Nice report Rory. Great looking boat too. Is that a Blackfin or Bertram?


----------



## FISH TAILS (Jan 17, 2005)

Those are some nice photos and a great report!! Looks like the new GoManGo did a great job keeping you out on the water thanks for sharing.:cheers:


----------



## chad (Sep 7, 2006)

Great pics!


----------



## livegoodlife (May 27, 2012)

There are two things that I can't enjoy more. First, live update on BT trip. Second, fish pictures...Keep up the good work R....


----------



## mad marlin (Jan 17, 2008)

Wow!! those are some amazing pictures there , from fishing prospective & diving . looks like an awesome trip.


----------



## WestEnd1 (Jul 26, 2012)

Sweet pics, thanks for posting. Nice meat haul as well. Water looked awesome


----------



## Jolly Roger (May 21, 2004)

Awesome!!


----------



## Hydrocat (Jun 30, 2004)

Those are great pics and fish; what an awesome couple of days!


----------



## ding-a-ling (Jul 29, 2005)

Great pics and trip. With the spread of lionfish in other parts of the Gulf, I was wondering if you all saw any at the Gardens while diving (or have heard of them reported out there). Seems like they are getting way out of control in the Keys, etc.


----------



## Ex Boat Capt. Carp (Jul 19, 2011)

Awsome pictures for sure, way to go!!! FISH ON!!!


----------



## StarlinMarlin (Aug 3, 2004)

ding-a-ling said:


> Great pics and trip. With the spread of lionfish in other parts of the Gulf, I was wondering if you all saw any at the Gardens while diving (or have heard of them reported out there). Seems like they are getting way out of control in the Keys, etc.

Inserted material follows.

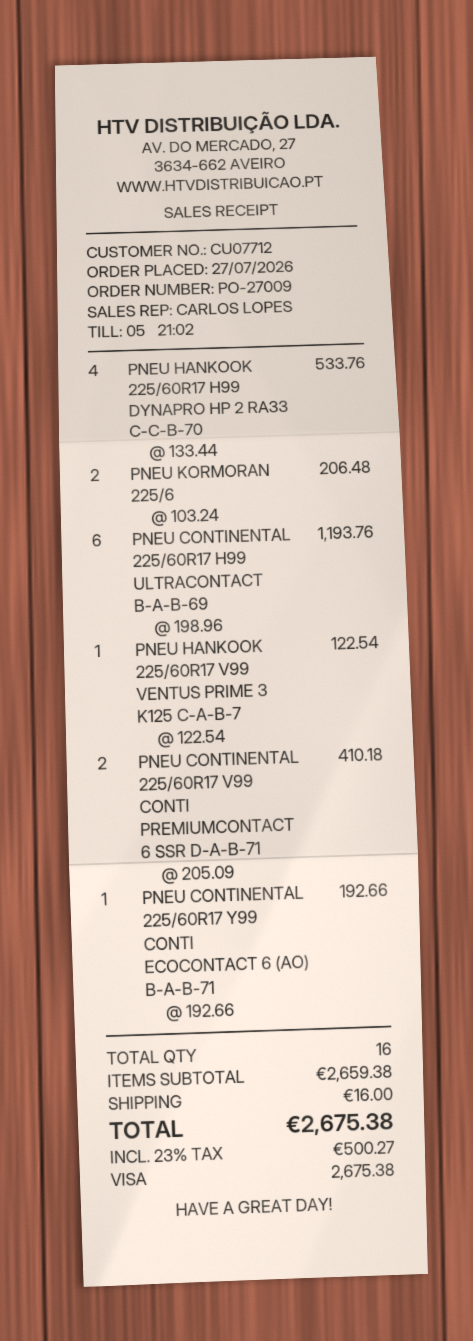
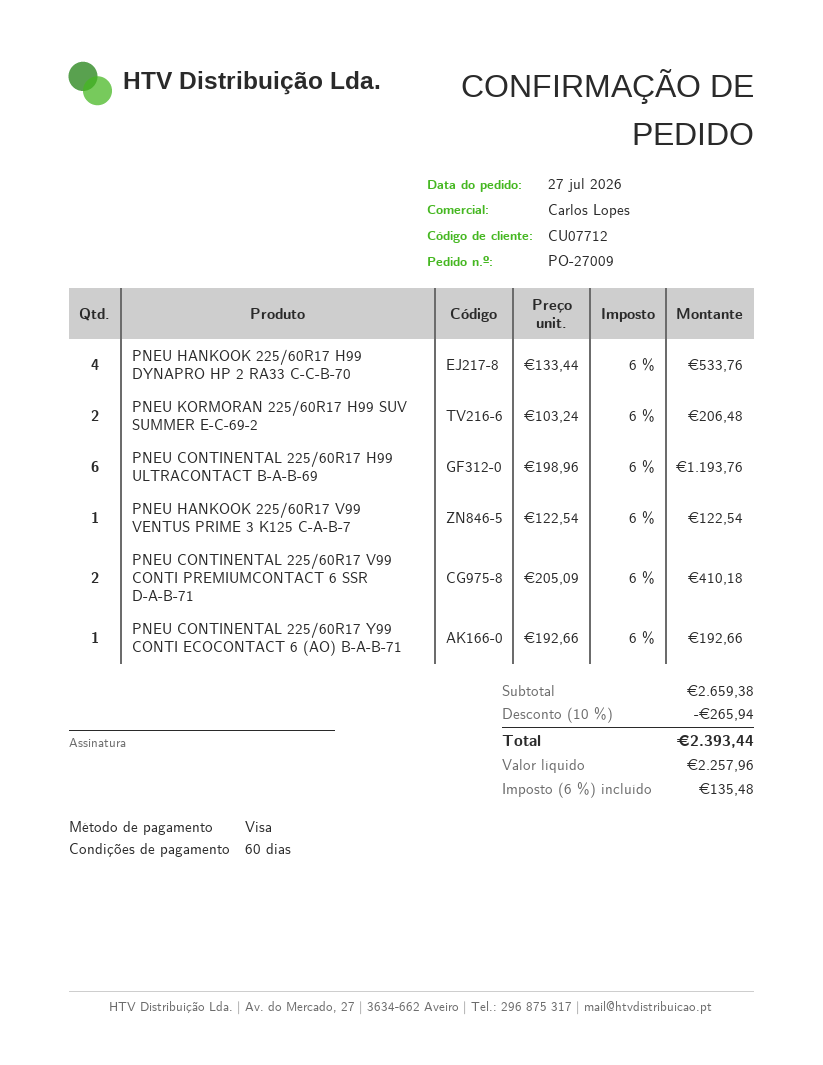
discount: none -> 10% = 265.94
shipping: 16.00 -> none
tax: 23% = 500.27 -> 6% = 135.48
total: 2675.38 -> 2393.44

We did not see any on our dives. The divers aboard the research vessel Manta saw 3. They caught 1 and are bringing it back to Galveston. A little one about 3" long. They had it on the boat when we were aboard. They named it Woodstock.


----------



## CobraO (Aug 27, 2009)

Awesome photos and great report. Thank you for sharing!


----------



## Yams (Jul 16, 2008)

Great report and pictures. Beautiful boat. Out of curiosity, how deep is the water over the Flower Gardens? How deep was it where you guys dive?


----------



## stammster - temporary (Jul 20, 2009)

Boarded by the coasties as you entered the Gardens...humm. Did they ask you if you had any spearguns?


----------



## jgale (Mar 4, 2011)

Awesome trip and even better pics!


----------



## StarlinMarlin (Aug 3, 2004)

stammster said:


> Boarded by the coasties as you entered the Gardens...humm. Did they ask you if you had any spearguns?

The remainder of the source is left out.